Thursday, August 25, 2005

the entry that holds the most number of (pseudo) metaphors

i just realized that my mind is, in one respect, akin to an impotent penis: the more anxious it is to perform, the more it stays limp.

i'm just waiting for the guava to fall.

and praying, for the first time in who knows how long. that if my dream is meant to become my life, i'd stumble upon something very soon.

second story that i (re)read from the FORBIDDEN FRUIT anthology: The Edge of Rupture. supposed to be erotica but i was happily surprised to discover that it is, in all essence, a romance. an 18-year-old girl becomes enamored with an enigmatic 34-year-old man. from swimming in the "opaque green sea" to biking across the idyllic countryside ("he looked like a marionnette in that small bike"), her initial dalliances with him seemed simple enough...even innocent. but the undercurrents--her attraction to him, the very mystery of him, his unrevealed thoughts, the ominous feeling of gloom that this young girl's whirlwind summer romance is bound to be doomed--counterpoints all that surface innocence.
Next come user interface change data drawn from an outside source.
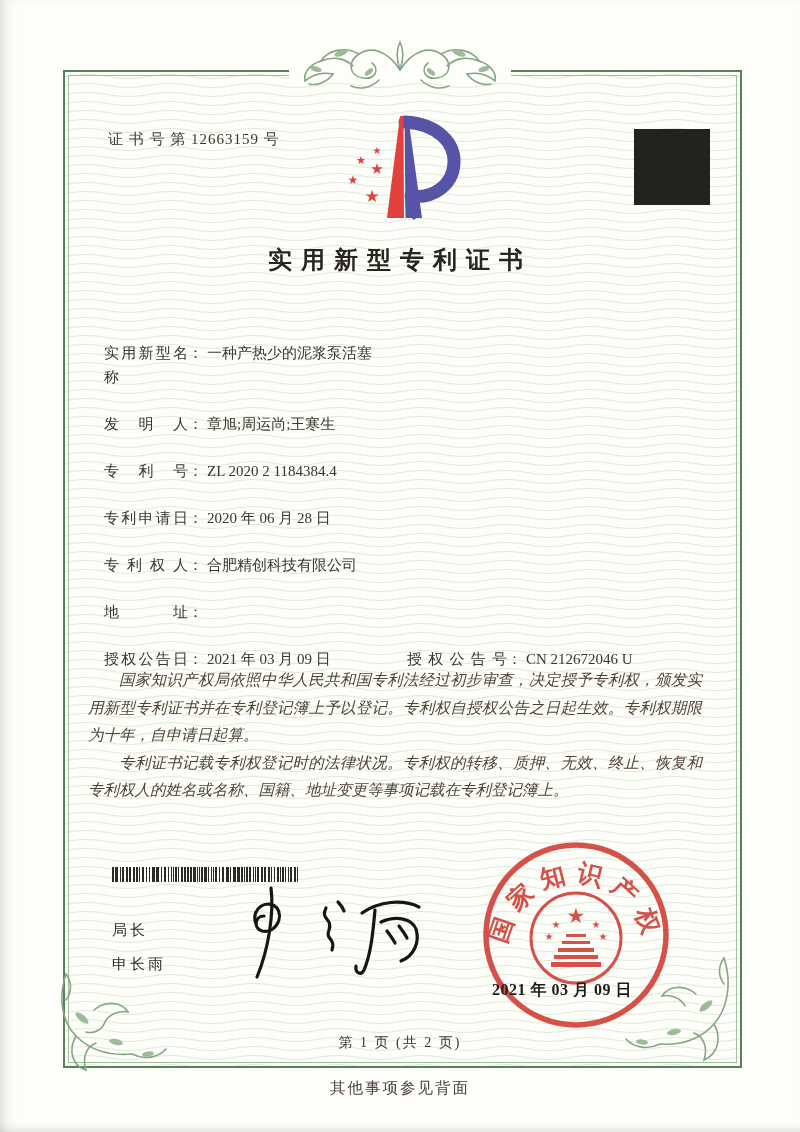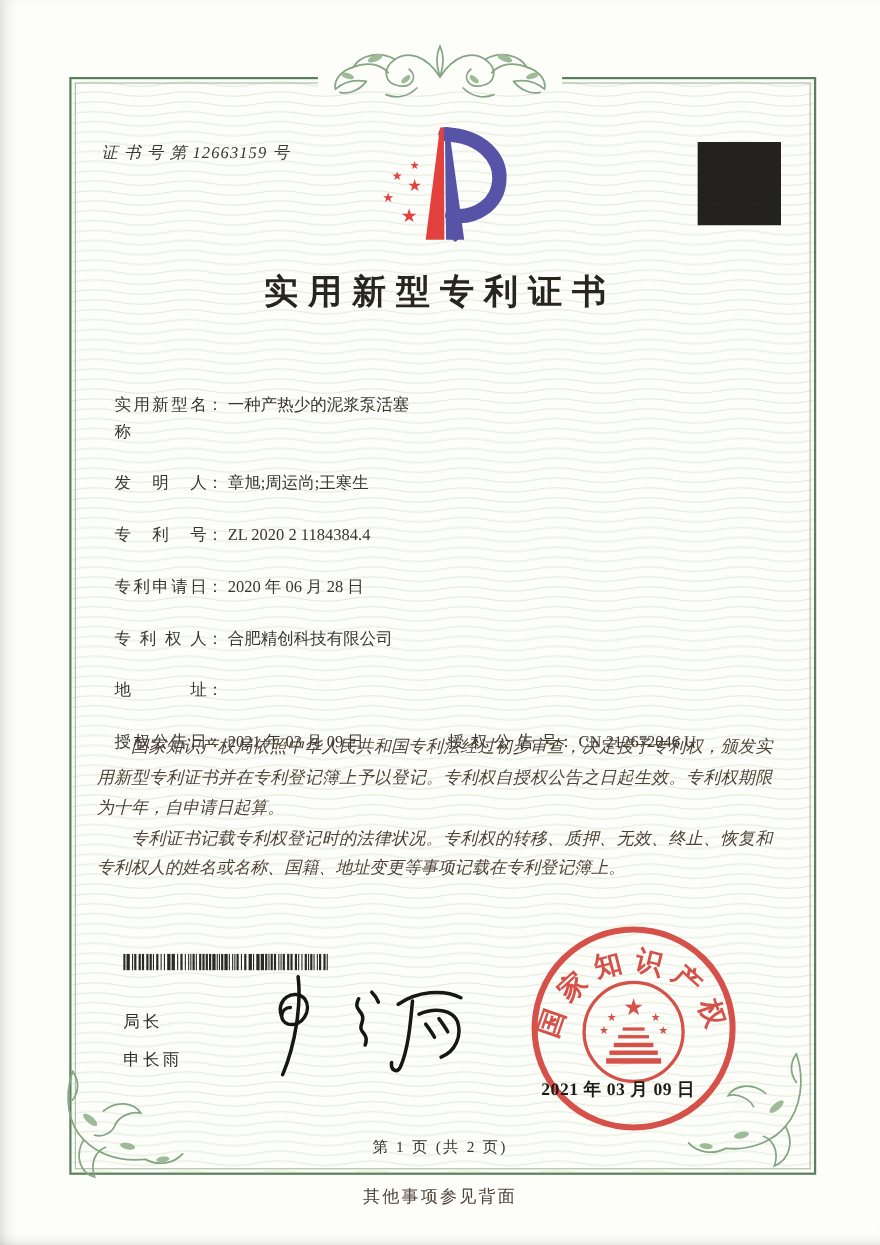--- a/index.html
+++ b/index.html
@@ -4,24 +4,24 @@
 <style>
   html,body{margin:0;padding:0;}
   body{width:800px;height:1132px;background:#e9e9e7;font-family:"Liberation Serif","DejaVu Serif",serif;}
   .paper{position:relative;width:800px;height:1132px;background:#fdfdfa;overflow:hidden;
          box-shadow:inset 12px 0 18px -14px rgba(0,0,0,.25), inset 0 -10px 14px -12px rgba(0,0,0,.2);}
   
   .frame-outer{position:absolute;left:63px;top:70px;width:679px;height:998px;border:2px solid #5a7f5b;box-sizing:border-box;background:#f8faf1;}
   .frame-inner{position:absolute;left:3px;top:3px;right:3px;bottom:3px;border:1px solid #a3bd9d;}
   .guilloche{position:absolute;left:65px;top:72px;width:675px;height:994px;opacity:.65;pointer-events:none;}
   .abs{position:absolute;}
-  .cert-no{left:92px;top:130px;font-size:15px;letter-spacing:1px;color:#3c392f;font-style:italic;}
-  .title{left:0;top:244px;width:800px;text-align:center;font-size:31px;font-weight:bold;letter-spacing:9px;color:#28251f;}
+  .cert-no{left:108px;top:130px;font-size:15px;letter-spacing:1px;color:#3c392f;}
+  .title{left:0;top:244px;width:800px;text-align:center;font-size:24px;font-weight:bold;letter-spacing:9px;color:#28251f;}
   .fields{left:104px;top:341px;width:620px;font-size:15px;color:#3a362e;}
-  .frow{display:flex;margin-bottom:23px;line-height:24px;margin-top:16px;}
+  .frow{display:flex;margin-bottom:23px;line-height:24px;}
   .flabel{display:inline-block;width:84px;text-align:justify;text-align-last:justify;flex:none;}
   .fcolon{flex:none;width:16px;}
   .fvalue{padding-left:3px;}
   .fvalue.addr{width:392px;}
   .gdate{flex:none;width:200px;padding-left:3px;}
   .flabel2{display:inline-block;width:100px;text-align:justify;text-align-last:justify;flex:none;}
   .paras{left:88px;top:666px;width:614px;font-size:15.5px;line-height:27.5px;color:#4f4336;font-style:italic;}
   .paras p{margin:0;text-indent:2em;text-align:justify;}
   .signer{left:112px;top:913px;font-family:"Liberation Sans","DejaVu Sans",sans-serif;font-size:15px;color:#2f2d29;letter-spacing:3px;line-height:34px;}
   .seal-date{left:492px;top:980px;width:200px;font-size:16px;font-weight:bold;color:#1d1b18;letter-spacing:.5px;z-index:6;}

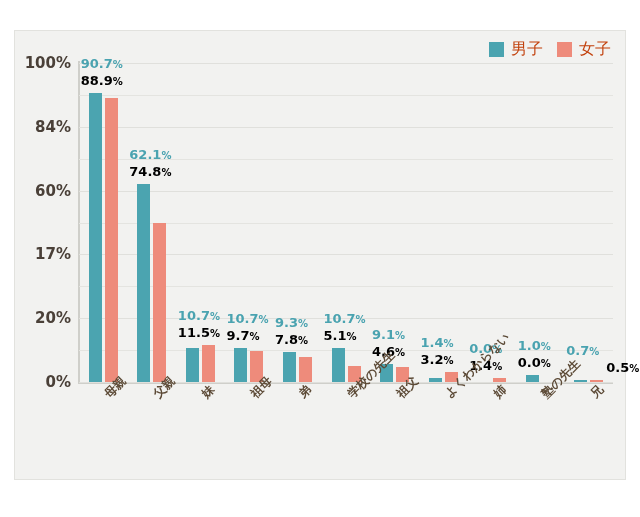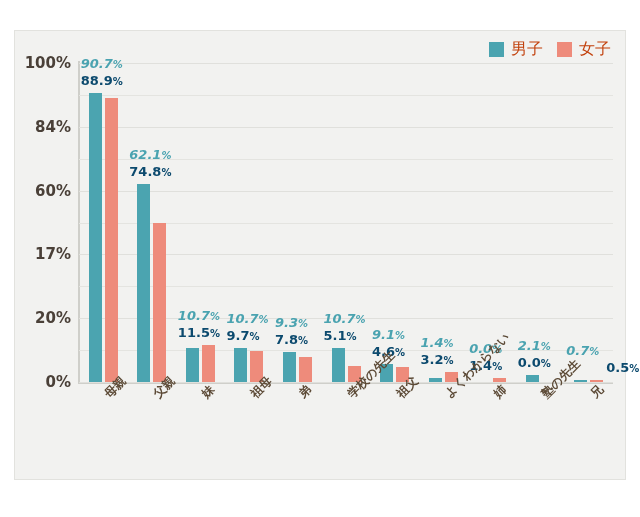--- a/index.html
+++ b/index.html
@@ -127,22 +127,22 @@
   .bar.girls { left: 16px; background: #ee8b7b; }
 
   .vlabel {
     position: absolute;
     font-size: 13px;
     font-weight: bold;
     white-space: nowrap;
     line-height: 1.12;
   }
   .vlabel .pct { font-size: 10px; }
-  .vlabel.boys  { color: #4aa3b0; font-style: italic; }
-  .vlabel.girls { color: #0c4a6e; }
+  .vlabel.boys  { color: #4aa3b0; }
+  .vlabel.girls { color: #000000; }
 
   
   #xlabels {
     position: absolute;
     left: 64px;
     top: 353px;
     width: 534px;
     height: 95px;
   }
   .xlabel {
@@ -247,21 +247,21 @@
         <div class="group" style="left: 398.136px; width: 29px;">
           <div class="bar boys" style="height: 0px;"></div>
           <div class="bar girls" style="height: 4.466px;"></div>
         </div>
         <div class="vlabel boys" style="left: 390.136px; top: 278.534px;"><span>0.0</span><span class="pct">%</span></div>
         <div class="vlabel girls" style="left: 390.136px; top: 295.534px;"><span>1.4</span><span class="pct">%</span></div>
         <div class="group" style="left: 446.682px; width: 29px;">
           <div class="bar boys" style="height: 6.699px;"></div>
           <div class="bar girls" style="height: 0px;"></div>
         </div>
-        <div class="vlabel boys" style="left: 438.682px; top: 276.301px;"><span>2.1</span><span class="pct">%</span></div>
+        <div class="vlabel boys" style="left: 438.682px; top: 276.301px;"><span>1.0</span><span class="pct">%</span></div>
         <div class="vlabel girls" style="left: 438.682px; top: 293.301px;"><span>0.0</span><span class="pct">%</span></div>
         <div class="group" style="left: 495.227px; width: 29px;">
           <div class="bar boys" style="height: 2.233px;"></div>
           <div class="bar girls" style="height: 1.595px;"></div>
         </div>
         <div class="vlabel boys" style="left: 487.227px; top: 280.767px;"><span>0.7</span><span class="pct">%</span></div>
         <div class="vlabel girls" style="left: 487.227px; top: 297.767px; margin-left: 40px;"><span>0.5</span><span class="pct">%</span></div>
       </div>
     <div id="xlabels">
         <div class="xlabel" style="left: 22.2727px;">母親</div>

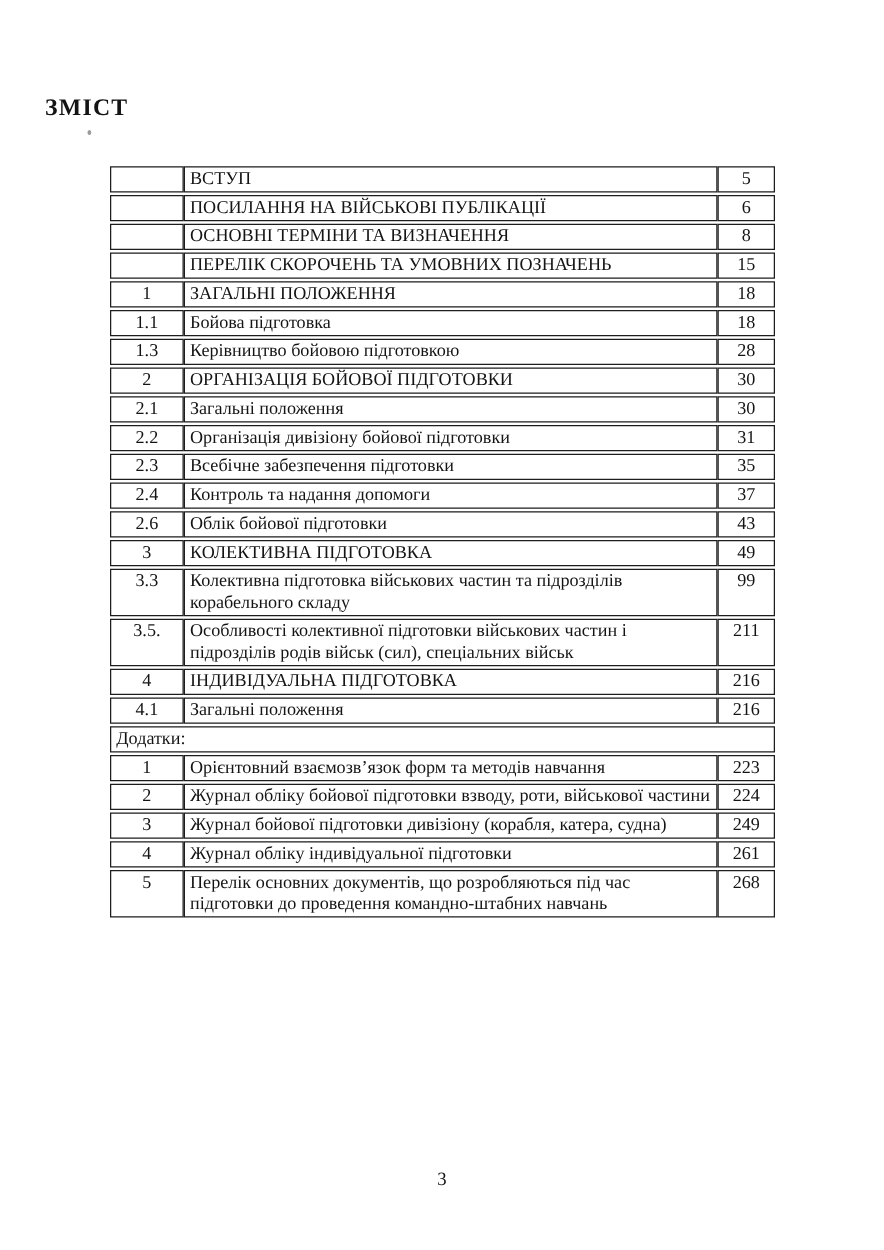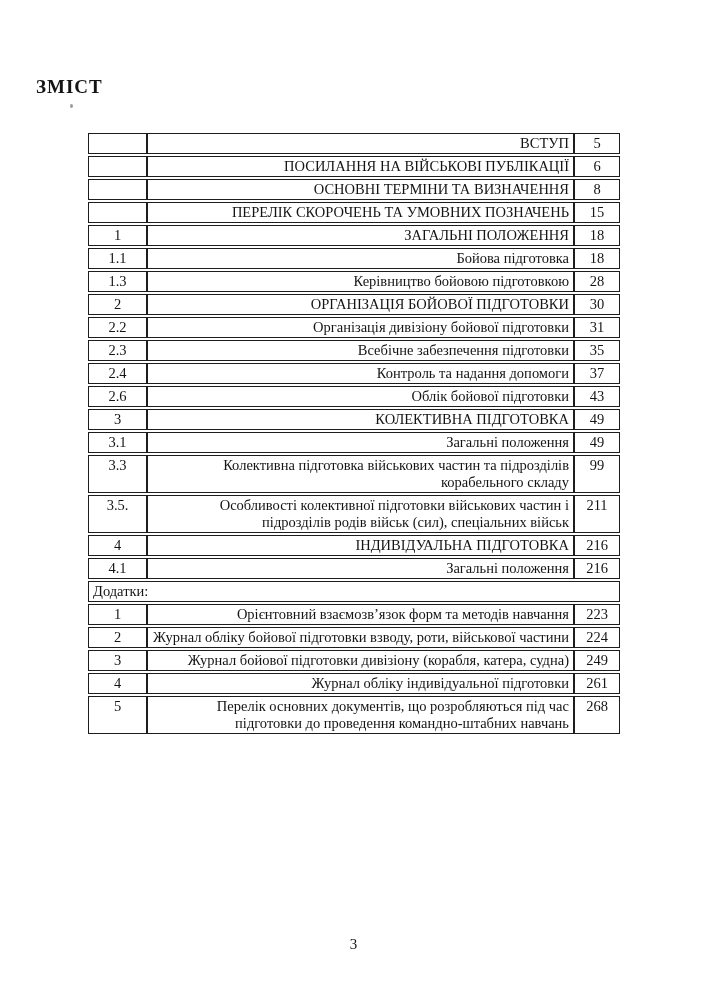--- a/index.html
+++ b/index.html
@@ -54,21 +54,20 @@
     vertical-align: top;
     overflow: hidden;
   }
   td.c-num {
     width: 49px;
     text-align: center;
   }
   td.c-title {
     padding-left: 8px;
     padding-right: 6px;
-    text-align: right;
   }
   td.c-page {
     width: 36px;
     text-align: center;
   }
   td.c-section {
     padding-left: 6px;
   }
   .page-footer {
     position: absolute;
@@ -123,20 +122,25 @@
           <td class="c-num">1.3</td>
           <td class="c-title">Керівництво бойовою підготовкою</td>
           <td class="c-page">28</td>
         </tr>
         <tr>
           <td class="c-num">2</td>
           <td class="c-title">ОРГАНІЗАЦІЯ БОЙОВОЇ ПІДГОТОВКИ</td>
           <td class="c-page">30</td>
         </tr>
         <tr>
+          <td class="c-num">2.1</td>
+          <td class="c-title">Загальні положення</td>
+          <td class="c-page">30</td>
+        </tr>
+        <tr>
           <td class="c-num">2.2</td>
           <td class="c-title">Організація дивізіону бойової підготовки</td>
           <td class="c-page">31</td>
         </tr>
         <tr>
           <td class="c-num">2.3</td>
           <td class="c-title">Всебічне забезпечення підготовки</td>
           <td class="c-page">35</td>
         </tr>
         <tr>
@@ -148,25 +152,20 @@
           <td class="c-num">2.6</td>
           <td class="c-title">Облік бойової підготовки</td>
           <td class="c-page">43</td>
         </tr>
         <tr>
           <td class="c-num">3</td>
           <td class="c-title">КОЛЕКТИВНА ПІДГОТОВКА</td>
           <td class="c-page">49</td>
         </tr>
         <tr>
-          <td class="c-num">3.1</td>
-          <td class="c-title">Загальні положення</td>
-          <td class="c-page">49</td>
-        </tr>
-        <tr>
           <td class="c-num">3.3</td>
           <td class="c-title">Колективна підготовка військових частин та підрозділів корабельного складу</td>
           <td class="c-page">99</td>
         </tr>
         <tr>
           <td class="c-num">3.5.</td>
           <td class="c-title">Особливості колективної підготовки військових частин і підрозділів родів військ (сил), спеціальних військ</td>
           <td class="c-page">211</td>
         </tr>
         <tr>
but the author's greatest achievement in this passerby reader is that the male character was so vividly realized---so much so that i wonder if such a man actually exists. almost like a hero in those cheesy romance paperbacks...only more real.

maybe such a man exists. a man who's seen the world and still gets fascinated by the simplest things, who'd effortlessly guide you through those opaque green waters until both of you reach the sandbar from a mile away, who'd dream of your past if you slept close enough to him, who wouldn't take advantage of your youth and your attraction on the first intimate moment, who reveals so little yet gives so much.

my ideal guy.

four months ago i was singing a different tune. but things change. a dream can die in a moment, and you might not even notice it. i think it did, in my case. the moment stretched on for four months.

(gawdangit. writing throws my life out of balance. i always have to pick pieces of me back up.)